(Source records)
_ _ _ _ _
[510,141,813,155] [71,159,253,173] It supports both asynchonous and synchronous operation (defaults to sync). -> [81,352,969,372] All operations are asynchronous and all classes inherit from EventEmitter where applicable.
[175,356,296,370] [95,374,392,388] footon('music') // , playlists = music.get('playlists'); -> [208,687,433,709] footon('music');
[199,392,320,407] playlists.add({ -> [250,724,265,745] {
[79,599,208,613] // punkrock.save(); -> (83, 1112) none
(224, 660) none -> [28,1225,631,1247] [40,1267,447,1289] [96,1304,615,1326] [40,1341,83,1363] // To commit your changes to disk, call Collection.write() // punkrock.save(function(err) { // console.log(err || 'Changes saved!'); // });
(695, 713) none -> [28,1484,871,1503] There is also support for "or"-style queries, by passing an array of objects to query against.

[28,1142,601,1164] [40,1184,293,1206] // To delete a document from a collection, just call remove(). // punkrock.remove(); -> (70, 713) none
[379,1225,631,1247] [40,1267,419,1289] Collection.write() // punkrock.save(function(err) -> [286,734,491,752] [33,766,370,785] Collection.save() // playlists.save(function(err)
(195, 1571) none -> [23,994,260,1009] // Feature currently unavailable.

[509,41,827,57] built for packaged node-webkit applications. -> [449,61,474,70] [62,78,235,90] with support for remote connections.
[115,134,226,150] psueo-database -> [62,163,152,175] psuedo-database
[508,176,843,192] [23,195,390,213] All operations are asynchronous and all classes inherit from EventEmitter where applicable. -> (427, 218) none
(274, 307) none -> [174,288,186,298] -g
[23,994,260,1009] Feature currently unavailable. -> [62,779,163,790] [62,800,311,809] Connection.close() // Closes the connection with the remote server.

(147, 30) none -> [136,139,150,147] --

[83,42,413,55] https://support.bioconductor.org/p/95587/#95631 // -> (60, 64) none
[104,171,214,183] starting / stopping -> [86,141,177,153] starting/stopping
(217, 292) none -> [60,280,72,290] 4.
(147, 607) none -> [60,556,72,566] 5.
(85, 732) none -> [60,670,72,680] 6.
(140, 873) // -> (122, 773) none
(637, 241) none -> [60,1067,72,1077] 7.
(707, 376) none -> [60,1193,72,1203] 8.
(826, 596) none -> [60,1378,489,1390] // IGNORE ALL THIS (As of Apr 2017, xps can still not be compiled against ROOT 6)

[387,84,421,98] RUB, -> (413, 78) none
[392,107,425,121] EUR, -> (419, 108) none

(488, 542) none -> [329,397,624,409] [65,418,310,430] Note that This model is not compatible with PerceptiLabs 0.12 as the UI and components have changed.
_ _ _ _ _
Work item: Each record above is to be written out again exactly.

Result below:
[510,141,813,155] [71,159,253,173] It supports both asynchonous and synchronous operation (defaults to sync). -> [81,352,969,372] All operations are asynchronous and all classes inherit from EventEmitter where applicable.
[175,356,296,370] [95,374,392,388] footon('music') // , playlists = music.get('playlists'); -> [208,687,433,709] footon('music');
[199,392,320,407] playlists.add({ -> [250,724,265,745] {
[79,599,208,613] // punkrock.save(); -> (83, 1112) none
(224, 660) none -> [28,1225,631,1247] [40,1267,447,1289] [96,1304,615,1326] [40,1341,83,1363] // To commit your changes to disk, call Collection.write() // punkrock.save(function(err) { // console.log(err || 'Changes saved!'); // });
(695, 713) none -> [28,1484,871,1503] There is also support for "or"-style queries, by passing an array of objects to query against.

[28,1142,601,1164] [40,1184,293,1206] // To delete a document from a collection, just call remove(). // punkrock.remove(); -> (70, 713) none
[379,1225,631,1247] [40,1267,419,1289] Collection.write() // punkrock.save(function(err) -> [286,734,491,752] [33,766,370,785] Collection.save() // playlists.save(function(err)
(195, 1571) none -> [23,994,260,1009] // Feature currently unavailable.

[509,41,827,57] built for packaged node-webkit applications. -> [449,61,474,70] [62,78,235,90] with support for remote connections.
[115,134,226,150] psueo-database -> [62,163,152,175] psuedo-database
[508,176,843,192] [23,195,390,213] All operations are asynchronous and all classes inherit from EventEmitter where applicable. -> (427, 218) none
(274, 307) none -> [174,288,186,298] -g
[23,994,260,1009] Feature currently unavailable. -> [62,779,163,790] [62,800,311,809] Connection.close() // Closes the connection with the remote server.

(147, 30) none -> [136,139,150,147] --

[83,42,413,55] https://support.bioconductor.org/p/95587/#95631 // -> (60, 64) none
[104,171,214,183] starting / stopping -> [86,141,177,153] starting/stopping
(217, 292) none -> [60,280,72,290] 4.
(147, 607) none -> [60,556,72,566] 5.
(85, 732) none -> [60,670,72,680] 6.
(140, 873) // -> (122, 773) none
(637, 241) none -> [60,1067,72,1077] 7.
(707, 376) none -> [60,1193,72,1203] 8.
(826, 596) none -> [60,1378,489,1390] // IGNORE ALL THIS (As of Apr 2017, xps can still not be compiled against ROOT 6)

[387,84,421,98] RUB, -> (413, 78) none
[392,107,425,121] EUR, -> (419, 108) none

(488, 542) none -> [329,397,624,409] [65,418,310,430] Note that This model is not compatible with PerceptiLabs 0.12 as the UI and components have changed.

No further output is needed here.